I'm writing an application using MPI (mpi4py actually). The application may spawn some new processes using MPI_Comm_spawn()
(collectively on all current processes) and some nodes from the parent group/communicator may send data to some nodes in the child group/communicator and vice versa. (Notice MPI_Comm_spawn()
and data sending/receving are happening in different threads both for functionality [there are other functionalities not directly relevant to this question so I didn't describe] and performance.)
Because the MPI_Comm_spawn()
function may be called for several times and I expect all nodes can communicate with each other, I currently plan to use MPI_Intercomm_merge()
to merge the two groups (parent and child) into one intracommunicator, and then send data through the new intracommunicator (and the next MPI_Comm_spawn()
will happen on the new intracommunicator).
However, because the spawn and merge process happens during the program running, there will be some data sent through the old communicator already (but may not have yet been received by the dest).

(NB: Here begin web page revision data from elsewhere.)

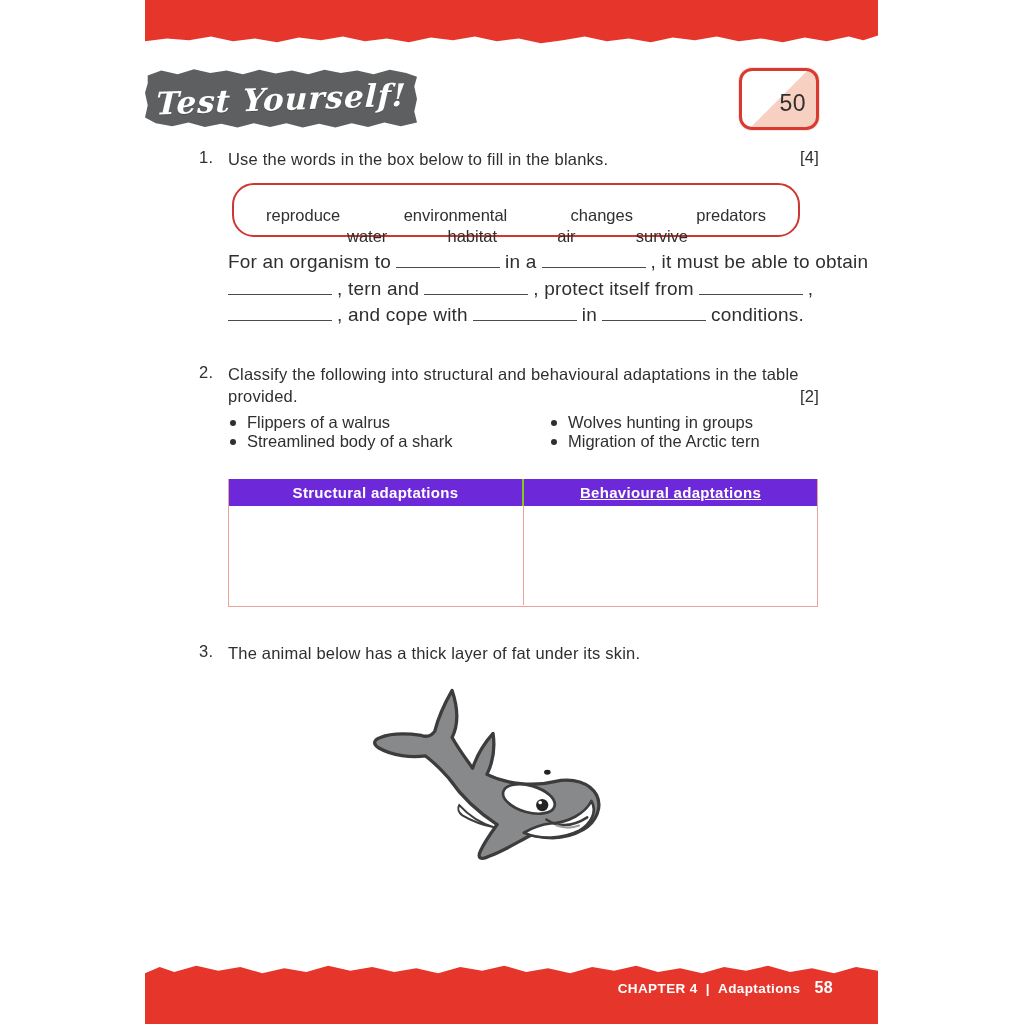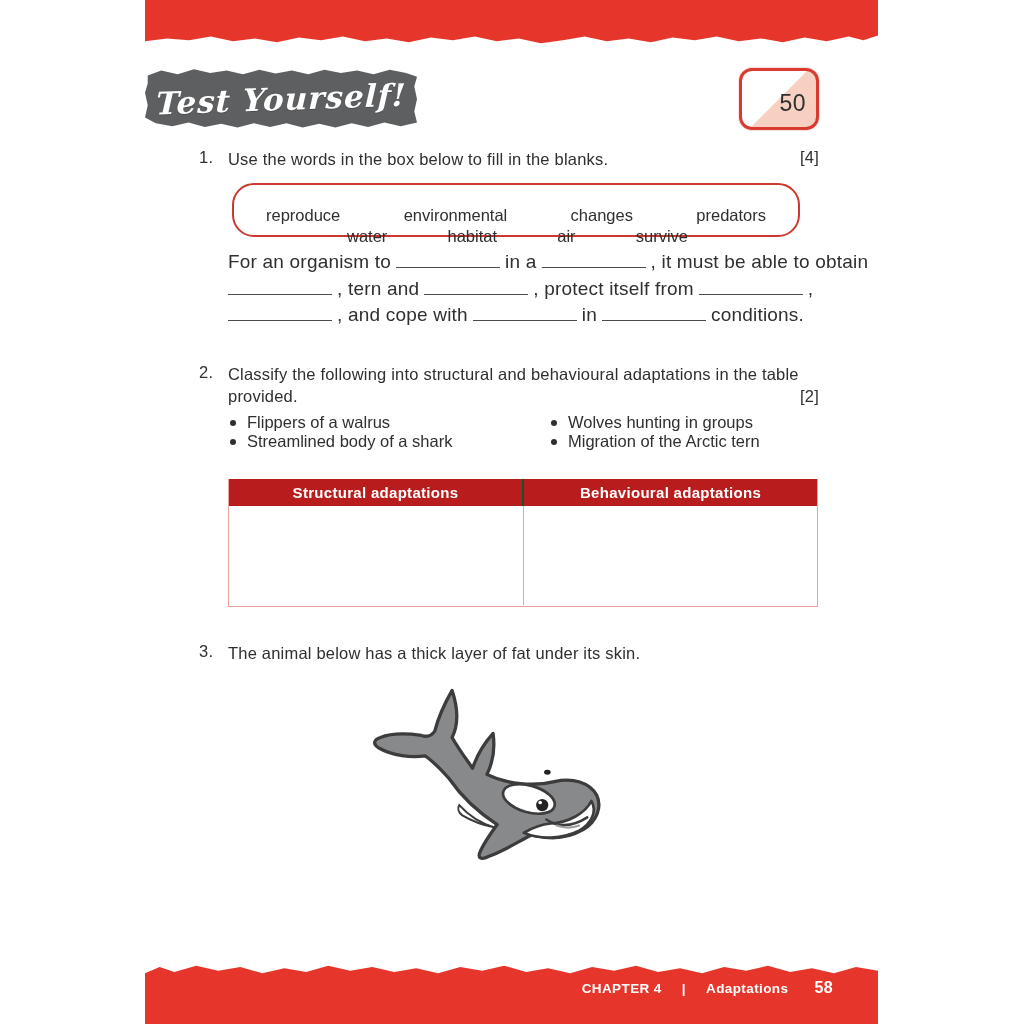--- a/index.html
+++ b/index.html
@@ -15,21 +15,21 @@
     filter: drop-shadow(0 2px 1px rgba(0,0,0,0.25));
   }
   .band-bottom {
     position: absolute; left: 145px; top: 962px; width: 733px; height: 62px;
     background: #e6352b;
     clip-path: polygon(0 18%,2% 8%,4% 16%,7% 6%,10% 14%,13% 8%,16% 18%,19% 10%,22% 16%,25% 6%,28% 14%,31% 8%,34% 16%,37% 10%,40% 18%,43% 8%,46% 14%,49% 6%,52% 16%,55% 10%,58% 18%,61% 8%,64% 14%,67% 6%,70% 16%,73% 10%,76% 18%,79% 8%,82% 14%,85% 6%,88% 16%,91% 10%,94% 18%,97% 8%,100% 14%,100% 100%,0 100%);
     filter: drop-shadow(0 -2px 1px rgba(0,0,0,0.3));
     display: flex; align-items: flex-start; justify-content: flex-end;
     padding: 17px 45px 0 0;
   }
-  .footer-text { color: #fff; font-size: 13.5px; font-weight: bold; letter-spacing: 0.4px; display: flex; align-items: baseline; gap: 20px; }
+  .footer-text { color: #fff; font-size: 13.5px; font-weight: bold; letter-spacing: 0.4px; display: flex; align-items: baseline; gap: 8px; }
   .footer-text .pageno { font-size: 16px; font-weight: 800; margin-left: 6px; }
 
   
   .banner {
     position: absolute; left: 145px; top: 68px; width: 272px; height: 62px;
     background: #5d5f61;
     clip-path: polygon(1% 12%,6% 4%,12% 10%,18% 2%,24% 8%,30% 4%,36% 10%,42% 3%,48% 9%,54% 4%,60% 10%,66% 3%,72% 8%,78% 4%,84% 10%,90% 3%,96% 8%,100% 14%,99% 30%,100% 50%,99% 70%,100% 88%,94% 94%,88% 88%,82% 95%,76% 89%,70% 96%,64% 90%,58% 96%,52% 89%,46% 95%,40% 89%,34% 96%,28% 90%,22% 95%,16% 88%,10% 94%,4% 89%,0 80%,1% 60%,0 40%,1% 25%);
     display: flex; align-items: center; justify-content: center;
     filter: drop-shadow(1px 2px 1px rgba(0,0,0,0.2));
   }
@@ -84,24 +84,24 @@
   .bullet { display: flex; align-items: center; gap: 11px; line-height: 19px; }
   .dot { width: 6px; height: 6px; border-radius: 50%; background: #2f2f2f; flex: 0 0 6px; }
 
   
   .adapt-table {
     position: absolute; left: 228px; top: 479px; width: 590px; height: 128px;
     border: 1px solid #eba39b; border-top: none;
   }
   .t-head { display: flex; height: 27px; }
   .t-head .th {
-    flex: 1; background: #b91c1c; color: #fff; font-weight: 700; font-size: 15px;
+    flex: 1; background: #6d28d9; color: #fff; font-weight: 700; font-size: 15px;
     display: flex; align-items: center; justify-content: center; letter-spacing: 0.3px;
   }
-  .t-head .th + .th { border-left: 2px solid #14532d; }
+  .t-head .th + .th { border-left: 2px solid #84cc16; text-decoration: underline; }
   .t-body { display: flex; height: 99px; }
   .t-body .td { flex: 1; background: #fff; }
   .t-body .td + .td { border-left: 1px solid #eba39b; }
 
   
   .whale-wrap { position: absolute; left: 362px; top: 680px; width: 256px; height: 200px; }
 
   .static { cursor: default; }
 </style>
 </head>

How could I safely switch from the old communicator to the new communicator (e.g. be able to delete the old communicator[s] at some point) while losing the least performance? The MPI_Comm_merge()
is the only way I know to guarentee all processes can send data to each other (because if we don't merge, the next time we call MPI_Comm_merge()

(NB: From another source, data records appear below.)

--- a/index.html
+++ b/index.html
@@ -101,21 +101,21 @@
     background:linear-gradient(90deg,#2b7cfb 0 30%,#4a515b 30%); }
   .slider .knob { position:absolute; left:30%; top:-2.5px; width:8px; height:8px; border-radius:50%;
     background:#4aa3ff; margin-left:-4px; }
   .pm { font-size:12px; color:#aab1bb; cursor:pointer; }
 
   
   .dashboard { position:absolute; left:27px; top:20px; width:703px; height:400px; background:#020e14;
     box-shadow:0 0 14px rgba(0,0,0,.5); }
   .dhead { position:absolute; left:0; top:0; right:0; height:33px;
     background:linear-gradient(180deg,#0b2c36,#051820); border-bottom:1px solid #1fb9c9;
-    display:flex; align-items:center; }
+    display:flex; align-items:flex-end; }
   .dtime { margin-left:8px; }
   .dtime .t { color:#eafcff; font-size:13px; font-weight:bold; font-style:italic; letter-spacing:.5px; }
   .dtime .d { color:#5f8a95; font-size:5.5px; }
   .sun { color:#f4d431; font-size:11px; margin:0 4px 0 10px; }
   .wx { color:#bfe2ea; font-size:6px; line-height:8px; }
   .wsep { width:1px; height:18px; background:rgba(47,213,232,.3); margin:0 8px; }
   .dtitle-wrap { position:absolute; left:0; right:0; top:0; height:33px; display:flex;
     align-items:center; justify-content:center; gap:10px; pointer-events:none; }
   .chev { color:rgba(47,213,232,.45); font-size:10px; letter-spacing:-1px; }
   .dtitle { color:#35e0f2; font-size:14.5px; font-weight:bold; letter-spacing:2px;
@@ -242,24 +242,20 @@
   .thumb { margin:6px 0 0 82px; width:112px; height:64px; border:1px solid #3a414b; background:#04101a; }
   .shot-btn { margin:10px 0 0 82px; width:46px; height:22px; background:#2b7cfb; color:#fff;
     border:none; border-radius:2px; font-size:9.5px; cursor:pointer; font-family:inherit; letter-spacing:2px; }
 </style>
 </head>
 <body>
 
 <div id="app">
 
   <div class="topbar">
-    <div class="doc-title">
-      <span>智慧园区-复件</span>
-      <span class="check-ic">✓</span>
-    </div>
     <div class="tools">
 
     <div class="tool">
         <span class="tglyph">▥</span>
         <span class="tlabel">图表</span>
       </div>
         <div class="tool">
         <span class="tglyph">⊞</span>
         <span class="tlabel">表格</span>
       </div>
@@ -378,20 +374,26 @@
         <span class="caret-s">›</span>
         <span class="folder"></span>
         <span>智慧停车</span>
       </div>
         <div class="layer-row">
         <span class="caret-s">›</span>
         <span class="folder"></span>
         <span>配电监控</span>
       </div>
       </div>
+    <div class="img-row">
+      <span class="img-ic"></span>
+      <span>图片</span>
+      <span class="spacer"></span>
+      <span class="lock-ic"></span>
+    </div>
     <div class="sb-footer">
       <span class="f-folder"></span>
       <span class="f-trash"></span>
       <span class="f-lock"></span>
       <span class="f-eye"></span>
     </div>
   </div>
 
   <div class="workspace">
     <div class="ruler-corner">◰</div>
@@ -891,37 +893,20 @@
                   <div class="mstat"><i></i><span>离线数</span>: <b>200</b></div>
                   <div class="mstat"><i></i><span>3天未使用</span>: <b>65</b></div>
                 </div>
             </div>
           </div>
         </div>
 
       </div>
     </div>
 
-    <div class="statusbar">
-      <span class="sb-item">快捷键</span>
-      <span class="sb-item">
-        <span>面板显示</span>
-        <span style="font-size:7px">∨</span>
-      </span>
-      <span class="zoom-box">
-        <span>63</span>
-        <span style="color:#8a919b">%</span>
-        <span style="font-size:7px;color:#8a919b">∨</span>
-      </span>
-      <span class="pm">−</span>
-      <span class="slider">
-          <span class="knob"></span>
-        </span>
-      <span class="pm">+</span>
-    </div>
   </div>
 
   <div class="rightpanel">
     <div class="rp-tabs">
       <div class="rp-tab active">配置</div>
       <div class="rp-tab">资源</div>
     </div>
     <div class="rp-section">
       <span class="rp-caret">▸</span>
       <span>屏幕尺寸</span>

, some processes can't directly send data to each other), and I don't mind to change it to another method as long as it works well.

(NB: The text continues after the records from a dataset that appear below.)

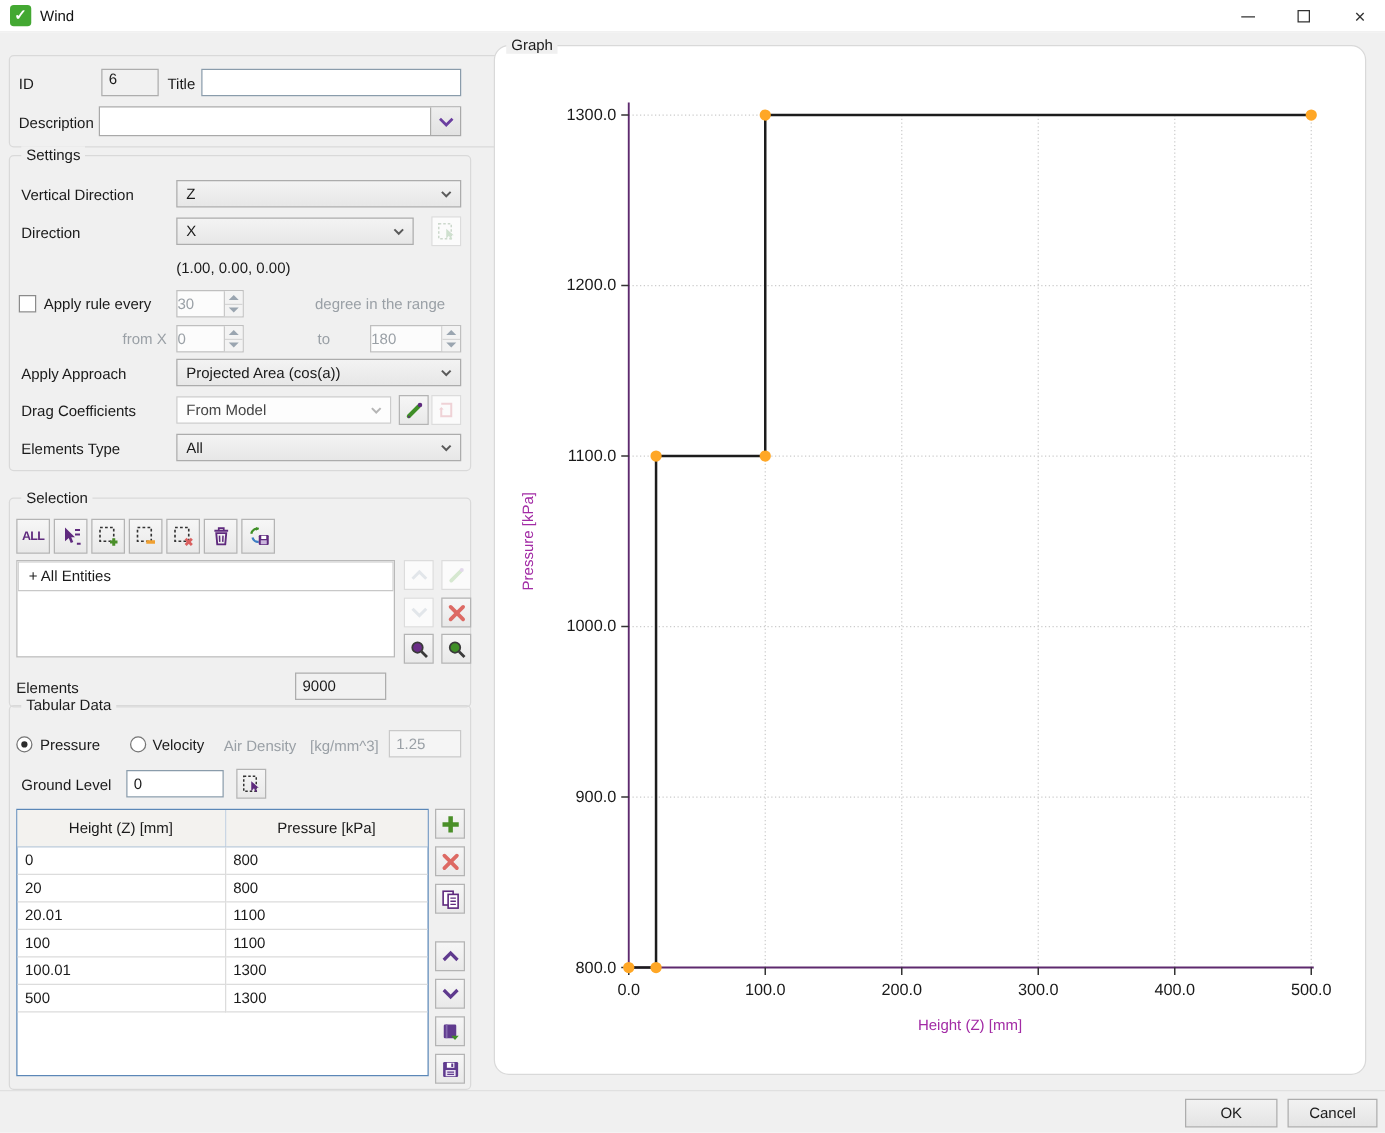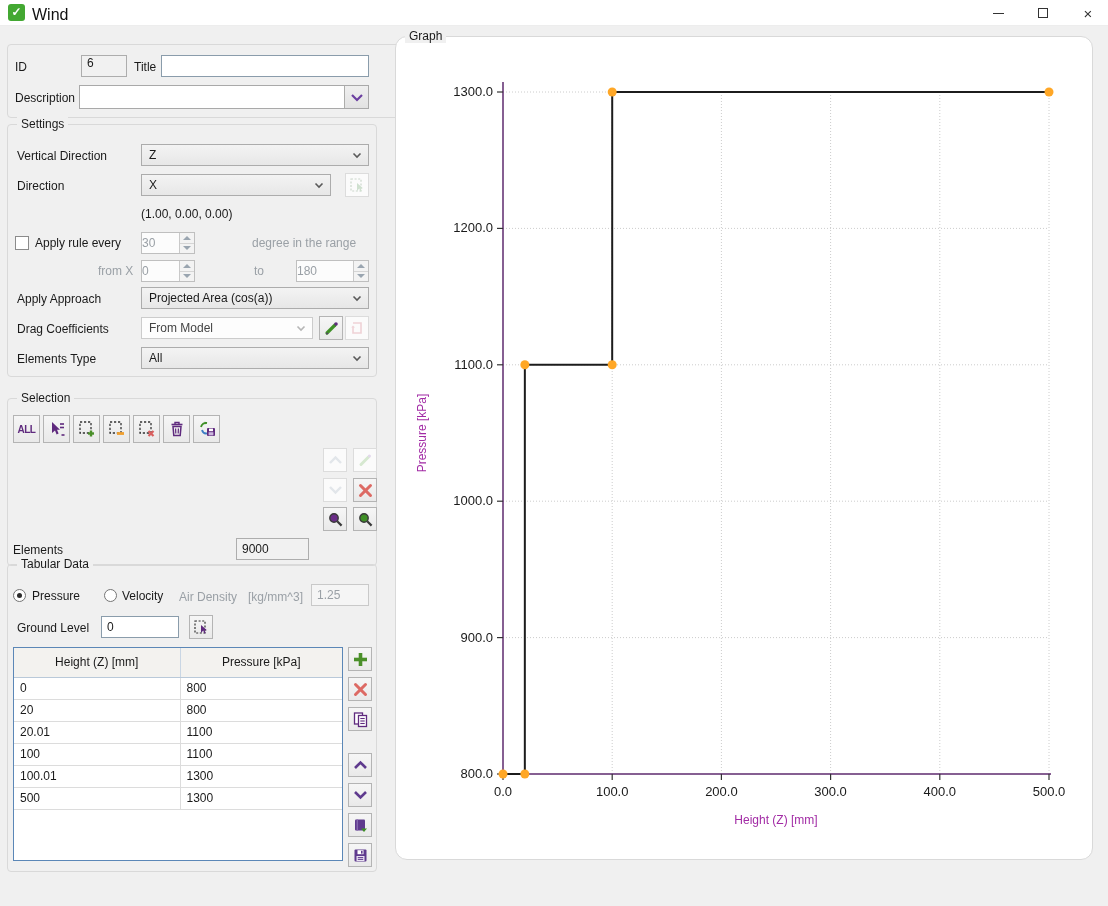--- a/index.html
+++ b/index.html
@@ -3,21 +3,21 @@
 <meta charset="utf-8">
 <style>
   * { margin:0; padding:0; box-sizing:border-box; }
   html,body { width:1108px; height:906px; }
   body { font-family:"Liberation Sans", sans-serif; font-size:12px; color:#1a1a1a; background:#f0f0f0; }
   #app { position:relative; width:1108px; height:906px; background:#f0f0f0; overflow:hidden; }
 
   
   .titlebar { position:absolute; left:0; top:0; width:1108px; height:26px; background:#ffffff; border-bottom:1px solid #ededed; }
   .app-icon { position:absolute; left:8px; top:4px; width:17px; height:17px; background:#43a832; border-radius:3px; color:#fff; font-weight:bold; font-size:12px; line-height:17px; text-align:center; }
-  .win-title { position:absolute; left:32px; top:6px; font-size:16px; color:#111; }
+  .win-title { position:absolute; left:32px; top:6px; font-size:12px; color:#111; }
   .win-btn { position:absolute; top:0; width:40px; height:26px; display:flex; align-items:center; justify-content:center; color:#333; }
   .wb-min span { display:block; width:11px; height:0; border-bottom:1px solid #333; }
   .wb-max span { display:block; width:10px; height:10px; border:1px solid #333; }
   .wb-close { font-size:15px; line-height:15px; }
 
   
   .gb { position:absolute; border:1px solid #d9d9d9; border-radius:4px; }
   .gb-caption { position:absolute; top:-8px; left:9px; background:#f0f0f0; padding:0 4px; color:#1a1a1a; }
 
   .lbl { position:absolute; color:#1a1a1a; white-space:nowrap; }
@@ -264,20 +264,23 @@
       <svg width="18" height="18" viewBox="0 0 18 18">
         <path d="M3 7 A5 5 0 0 1 9 3" fill="none" stroke="#3f8f27" stroke-width="1.8"></path>
         <path d="M9 3 L6.8 1.6 L6.8 4.6 Z" fill="#3f8f27"></path>
         <path d="M4 10 A4.5 4.5 0 0 0 9 13.4" fill="none" stroke="#3c7dc4" stroke-width="1.8"></path>
         <rect x="9" y="8" width="8" height="8" rx="1" fill="#5f2a7e"></rect>
         <rect x="11" y="8.6" width="4" height="2.6" fill="#fff"></rect>
         <rect x="10.6" y="12.2" width="4.8" height="3.2" fill="#cbb6dd"></rect>
       </svg>
     </div>
 
+    <div class="listbox" style="left:5px; top:49px; width:303px; height:78px;">
+        <div class="litem">+ All Entities</div>
+      </div>
 
     <div class="ibtn dis" style="left:315px; top:49px;">
       <svg width="15" height="10" viewBox="0 0 15 10">
           <polyline points="2,8 7.5,2.5 13,8" fill="none" stroke="#e2e6ea" stroke-width="2.4"></polyline>
         </svg>
     </div>
     <div class="ibtn dis" style="left:345px; top:49px;">
       <svg width="16" height="16" viewBox="0 0 16 16">
           <line x1="4" y1="12.5" x2="11.5" y2="5" stroke="#d6e8d0" stroke-width="3" stroke-linecap="round"></line>
           <circle cx="12.4" cy="4" r="1.6" fill="#e3d9ec"></circle>
@@ -462,14 +465,18 @@
         <circle cx="128.84" cy="737" r="4.5" fill="#ffa726"></circle>
         <circle cx="128.85092" cy="327.8" r="4.5" fill="#ffa726"></circle>
         <circle cx="216.2" cy="327.8" r="4.5" fill="#ffa726"></circle>
         <circle cx="216.21092" cy="55" r="4.5" fill="#ffa726"></circle>
         <circle cx="653" cy="55" r="4.5" fill="#ffa726"></circle>
         <text x="380" y="787" text-anchor="middle" class="axis-label">Height (Z) [mm]</text>
         <text x="30" y="396" text-anchor="middle" class="axis-label" transform="rotate(-90 30 396)">Pressure [kPa]</text>
       </svg>
   </div>
 
+  <div class="footer">
+    <button class="pbtn" style="left:948px; width:74px;">OK</button>
+    <button class="pbtn" style="left:1030px; width:72px;">Cancel</button>
+  </div>
 
 </div>
 
 </body></html>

For example, in the following chart, process A, B, C are initial processes (mpiexec -np 3
), D is a spawned process:
A and B will send continous data to C; during the sending time, D is spawned; then C sends data to D. Suppose the old communicator A, B and C uses is comm1
and the merged intracommunicator is comm2
.
What I want to achieve is to send data through comm1
initially, and (all processes) switch to comm2
after D is spawned. What lacks is a mechanism to know when can C safely switch from comm1
to comm2
to receive data from A and/or B, and then I can safely call MPI_Comm_free(comm1)
.
Simply sending a special tag through comm1
at the time of switch would be the last option because C don't know how many processes will send data to it. It does know how many groups of processes will send data to it, so this can be achieved by introducing local leaders (but I'd like to know about other options).
Because A
, B
and C
are processing in parellel and send
/recv
and spawn
are happening in different threads, we can't guarentee no pending data when we call MPI_Comm_spawn()
. E.g. if we imagine A
and B
process send
and C
processes recv
at a same rate, when they call comm_spawn
, C
has only received half of the data from A
and B
, so we can't drop comm1
at C
yet, but have to wait until C
has received all pending data from comm1
(which is an unknown number of messages).
Are there any mechanisms provided by MPI or mpi4py (e.g. error codes or exceptions) to achieve this?
By the way, if my approach is apparently bad or if I misunderstand what MPI_Comm_free()
does, please point out.
(What I understand is that MPI_Comm_free()
is not a collective call; after calling MPI_Comm_free(comm1)
, no more send/recv calls to comm1
is allowed on the same node which calls MPI_Comm_free(comm1)
)